The evaluator agent calls generateText() with a structured output schema and returns a score (0.0–1.0), reasoning, and optional suggestions. The assertion passes if score >= threshold.

interface EvalSuite {
name: string;
cases: EvalCase[];
}
interface EvalCase {
name: string; // Human-readable case name
graph: Graph; // The graph to execute
input: Record<string, unknown>; // Initial memory (goal, constraints, etc.)
assertions: EvalAssertion[]; // What to check
timeout_ms?: number; // Workflow timeout (default: 60000ms)
}

runEval() returns a detailed report:

interface EvalReport {
suite_name: string;
cases: EvalCaseResult[];
overall_score: number; // Mean of all case scores (0.0–1.0)
total: number; // Total cases
passed: number; // Cases where all assertions passed
failed: number; // Cases with at least one failure
duration_ms: number; // Wall-clock duration
}
interface EvalCaseResult {
name: string;
passed: boolean; // All assertions passed?
score: number; // Fraction of assertions that passed
duration_ms: number;
assertions: AssertionResult[];
error?: string; // Set if workflow crashed
}
interface AssertionResult {
assertion: EvalAssertion;
passed: boolean;
actual?: unknown; // Observed value
message?: string; // Failure explanation
}

cycgraph ships with three example suites that demonstrate common patterns.

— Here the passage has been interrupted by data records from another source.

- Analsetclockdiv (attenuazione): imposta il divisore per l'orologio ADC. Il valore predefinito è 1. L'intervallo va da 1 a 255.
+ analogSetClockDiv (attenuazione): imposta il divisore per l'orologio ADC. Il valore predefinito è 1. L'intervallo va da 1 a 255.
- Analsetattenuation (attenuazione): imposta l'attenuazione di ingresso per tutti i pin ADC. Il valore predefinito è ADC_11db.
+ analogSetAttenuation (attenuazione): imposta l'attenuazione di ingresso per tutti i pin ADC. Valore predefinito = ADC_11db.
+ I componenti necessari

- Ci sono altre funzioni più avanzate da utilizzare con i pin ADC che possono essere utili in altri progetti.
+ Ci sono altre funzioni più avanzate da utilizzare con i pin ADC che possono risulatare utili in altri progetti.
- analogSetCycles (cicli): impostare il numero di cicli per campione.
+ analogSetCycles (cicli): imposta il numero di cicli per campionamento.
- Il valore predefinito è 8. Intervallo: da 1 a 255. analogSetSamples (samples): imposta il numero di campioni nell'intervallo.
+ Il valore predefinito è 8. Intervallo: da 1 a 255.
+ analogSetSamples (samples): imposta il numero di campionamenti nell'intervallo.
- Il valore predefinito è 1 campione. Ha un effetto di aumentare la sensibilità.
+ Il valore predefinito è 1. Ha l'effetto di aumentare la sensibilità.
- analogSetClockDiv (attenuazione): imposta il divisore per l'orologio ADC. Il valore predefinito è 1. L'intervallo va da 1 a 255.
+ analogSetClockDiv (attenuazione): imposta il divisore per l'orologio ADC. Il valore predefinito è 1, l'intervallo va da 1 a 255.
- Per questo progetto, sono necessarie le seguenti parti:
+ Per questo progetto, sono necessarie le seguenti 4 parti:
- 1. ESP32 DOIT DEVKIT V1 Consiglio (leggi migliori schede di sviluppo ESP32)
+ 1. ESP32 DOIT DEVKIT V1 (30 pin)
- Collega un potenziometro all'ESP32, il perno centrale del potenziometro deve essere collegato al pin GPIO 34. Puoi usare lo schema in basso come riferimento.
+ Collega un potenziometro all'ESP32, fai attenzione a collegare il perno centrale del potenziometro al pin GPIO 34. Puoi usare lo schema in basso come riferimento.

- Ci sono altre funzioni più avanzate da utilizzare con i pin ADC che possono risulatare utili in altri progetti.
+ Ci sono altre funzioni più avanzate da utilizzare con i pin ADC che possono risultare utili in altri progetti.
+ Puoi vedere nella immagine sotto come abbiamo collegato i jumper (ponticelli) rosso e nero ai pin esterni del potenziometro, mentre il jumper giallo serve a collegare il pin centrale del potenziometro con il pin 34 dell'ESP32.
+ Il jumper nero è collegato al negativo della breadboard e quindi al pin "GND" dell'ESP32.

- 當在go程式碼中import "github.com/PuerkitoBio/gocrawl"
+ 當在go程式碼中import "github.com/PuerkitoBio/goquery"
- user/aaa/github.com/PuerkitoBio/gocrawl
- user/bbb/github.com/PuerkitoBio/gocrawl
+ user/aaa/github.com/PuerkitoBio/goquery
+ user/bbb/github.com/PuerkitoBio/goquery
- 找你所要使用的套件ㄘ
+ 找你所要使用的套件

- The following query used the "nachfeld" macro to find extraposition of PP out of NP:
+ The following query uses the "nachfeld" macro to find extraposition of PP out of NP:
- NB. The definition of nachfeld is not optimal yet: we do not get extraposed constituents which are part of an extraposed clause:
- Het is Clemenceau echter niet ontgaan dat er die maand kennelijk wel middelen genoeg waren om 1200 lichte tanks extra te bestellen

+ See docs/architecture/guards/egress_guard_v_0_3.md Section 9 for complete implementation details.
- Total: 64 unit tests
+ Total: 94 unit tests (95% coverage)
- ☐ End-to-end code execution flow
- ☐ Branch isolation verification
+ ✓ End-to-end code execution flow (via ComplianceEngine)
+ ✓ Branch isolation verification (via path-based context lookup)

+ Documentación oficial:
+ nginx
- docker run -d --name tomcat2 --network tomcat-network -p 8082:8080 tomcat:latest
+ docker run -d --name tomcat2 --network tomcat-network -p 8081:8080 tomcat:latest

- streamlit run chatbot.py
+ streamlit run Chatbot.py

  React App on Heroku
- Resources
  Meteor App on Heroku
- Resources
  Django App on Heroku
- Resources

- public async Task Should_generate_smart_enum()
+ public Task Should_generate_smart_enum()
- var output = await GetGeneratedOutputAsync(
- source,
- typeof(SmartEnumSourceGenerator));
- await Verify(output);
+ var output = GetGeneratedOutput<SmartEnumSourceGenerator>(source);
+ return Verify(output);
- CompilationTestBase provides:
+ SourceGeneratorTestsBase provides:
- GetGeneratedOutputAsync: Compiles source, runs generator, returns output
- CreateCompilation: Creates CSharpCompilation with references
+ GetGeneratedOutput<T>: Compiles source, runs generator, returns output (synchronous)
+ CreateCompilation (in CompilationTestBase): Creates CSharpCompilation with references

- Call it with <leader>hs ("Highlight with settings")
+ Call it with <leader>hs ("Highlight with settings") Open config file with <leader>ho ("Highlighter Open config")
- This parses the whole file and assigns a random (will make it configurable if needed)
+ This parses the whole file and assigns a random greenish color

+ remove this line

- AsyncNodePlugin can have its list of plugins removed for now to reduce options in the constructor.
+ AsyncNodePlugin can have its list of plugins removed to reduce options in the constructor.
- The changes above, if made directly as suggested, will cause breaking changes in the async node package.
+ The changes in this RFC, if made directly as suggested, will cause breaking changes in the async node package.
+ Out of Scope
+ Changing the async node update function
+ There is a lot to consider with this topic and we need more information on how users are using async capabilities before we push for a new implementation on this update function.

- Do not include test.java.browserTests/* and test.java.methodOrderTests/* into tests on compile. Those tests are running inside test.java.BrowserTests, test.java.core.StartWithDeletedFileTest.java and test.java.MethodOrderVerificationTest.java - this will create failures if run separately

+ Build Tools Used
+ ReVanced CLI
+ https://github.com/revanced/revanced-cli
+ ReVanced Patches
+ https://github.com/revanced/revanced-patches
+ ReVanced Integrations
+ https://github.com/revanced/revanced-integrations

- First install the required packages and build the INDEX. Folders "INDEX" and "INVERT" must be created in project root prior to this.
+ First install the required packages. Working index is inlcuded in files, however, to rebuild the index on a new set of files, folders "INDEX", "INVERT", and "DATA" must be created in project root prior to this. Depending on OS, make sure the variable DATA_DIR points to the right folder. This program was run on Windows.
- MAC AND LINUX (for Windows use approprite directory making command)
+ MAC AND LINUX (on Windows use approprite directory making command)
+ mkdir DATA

Tests a 2-node tool pipeline (fetchtransform):

const suite: EvalSuite = {
name: 'Linear Completion',
cases: [
{
name: 'Two tool nodes complete successfully',
graph: linearGraph,
input: { goal: 'Fetch and transform data' },
assertions: [
{ type: 'status_equals', expected: 'completed' },
{ type: 'node_visited', node_id: 'fetch' },
{ type: 'node_visited', node_id: 'transform' },
{ type: 'memory_contains', key: 'fetch_result' },
{ type: 'memory_contains', key: 'transform_result' },
],
},
],
};

Tests a router dispatching to a worker:

assertions: [
{ type: 'status_equals', expected: 'completed' },
{ type: 'node_visited', node_id: 'router' },
{ type: 'node_visited', node_id: 'worker' },
{ type: 'memory_contains', key: 'worker_result' },
],

Tests that the workflow pauses at an approval gate (status is waiting, not completed):

assertions: [
{ type: 'status_equals', expected: 'waiting' },
{ type: 'node_visited', node_id: 'prepare' },
{ type: 'node_visited', node_id: 'review' },
{ type: 'memory_contains', key: 'prepare_result' },
],
Terminal window
cd packages/orchestrator
ANTHROPIC_API_KEY=sk-ant-... npx tsx examples/evals/linear-completion.ts
ANTHROPIC_API_KEY=sk-ant-... npx tsx examples/evals/supervisor-routing.ts
ANTHROPIC_API_KEY=sk-ant-... npx tsx examples/evals/hitl-approval.ts
  • A case with 3/5 passing assertions scores 0.6 and is marked passed: false.
  • A case with 0 assertions scores 1.0 (all assertions trivially pass).
  • The suite’s overall_score is the mean of all case scores.
  • A case that crashes before assertions are checked scores 0 with the error captured in error.